Semi-empirical models based on in-situ geotechnical tests have become the standard of practice for predicting soil liquefaction. Since the inception of the “simplified” cyclic-stress model in 1971, variants based on various in-situ tests have been developed, including the Cone Penetration Test (CPT). More recently, prediction models based soley on remotely-sensed data were developed. Similar to systems that provide automated content on earthquake impacts, these “geospatial” models aim to predict liquefaction for rapid response and loss estimation using readily-available data. This data includes (i) common ground-motion intensity measures (e.g., PGA), which can either be provided in near-real-time following an earthquake, or predicted for a future event; and (ii) geospatial parameters derived from digital elevation models, which are used to infer characteristics of the subsurface relevent to liquefaction. However, the predictive capabilities of geospatial and geotechnical models have not been directly compared, which could elucidate techniques for improving the geospatial models, and which would provide a baseline for measuring improvements. Accordingly, this study assesses the realtive efficacy of liquefaction models based on geospatial vs. CPT data using 9,908 case-studies from the 2010-2016 Canterbury earthquakes. While the top-performing models are CPT-based, the geospatial models perform relatively well given their simplicity and low cost. Although further research is needed (e.g., to improve upon the performance of current models), the findings of this study suggest that geospatial models have the potential to provide valuable first-order predictions of liquefaction occurence and consequence. Towards this end, performance assessments of geospatial vs. geotechnical models are ongoing for more than 20 additional global earthquakes.

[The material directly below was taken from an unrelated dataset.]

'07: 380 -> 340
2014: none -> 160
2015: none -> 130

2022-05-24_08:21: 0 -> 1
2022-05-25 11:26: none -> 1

Research papers, University of Canterbury Library

Damage distribution maps from strong earthquakes and recorded data from field experiments have repeatedly shown that the ground surface topography and subsurface stratigraphy play a decisive role in shaping the ground motion characteristics at a site. Published theoretical studies qualitatively agree with observations from past seismic events and experiments; quantitatively, however, they systematically underestimate the absolute level of topographic amplification up to an order of magnitude or more in some cases. We have hypothesized in previous work that this discrepancy stems from idealizations of the geometry, material properties, and incident motion characteristics that most theoretical studies make. In this study, we perform numerical simulations of seismic wave propagation in heterogeneous media with arbitrary ground surface geometry, and compare results with high quality field recordings from a site with strong surface topography. Our goal is to explore whether high-fidelity simulations and realistic numerical models can – contrary to theoretical models – capture quantitatively the frequency and amplitude characteristics of topographic effects. For validation, we use field data from a linear array of nine portable seismometers that we deployed on Mount Pleasant and Heathcote Valley, Christchurch, New Zealand, and we compute empirical standard spectral ratios (SSR) and single-station horizontal-to-vertical spectral ratios (HVSR). The instruments recorded ambient vibrations and remote earthquakes for a period of two months (March-April 2017). We next perform two-dimensional wave propagation simulations using the explicit finite difference code FLAC. We construct our numerical model using a high-resolution (8m) Digital Elevation Map (DEM) available for the site, an estimated subsurface stratigraphy consistent with the geomorphology of the site, and soil properties estimated from in-situ and non-destructive tests. We subject the model to in-plane and out-of-plane incident motions that span a broadband frequency range (0.1-20Hz). Numerical and empirical spectral ratios from our blind prediction are found in very good quantitative agreement for stations on the slope of Mount Pleasant and on the surface of Heathcote Valley, across a wide range of frequencies that reveal the role of topography, soil amplification and basin edge focusing on the distribution of ground surface motion.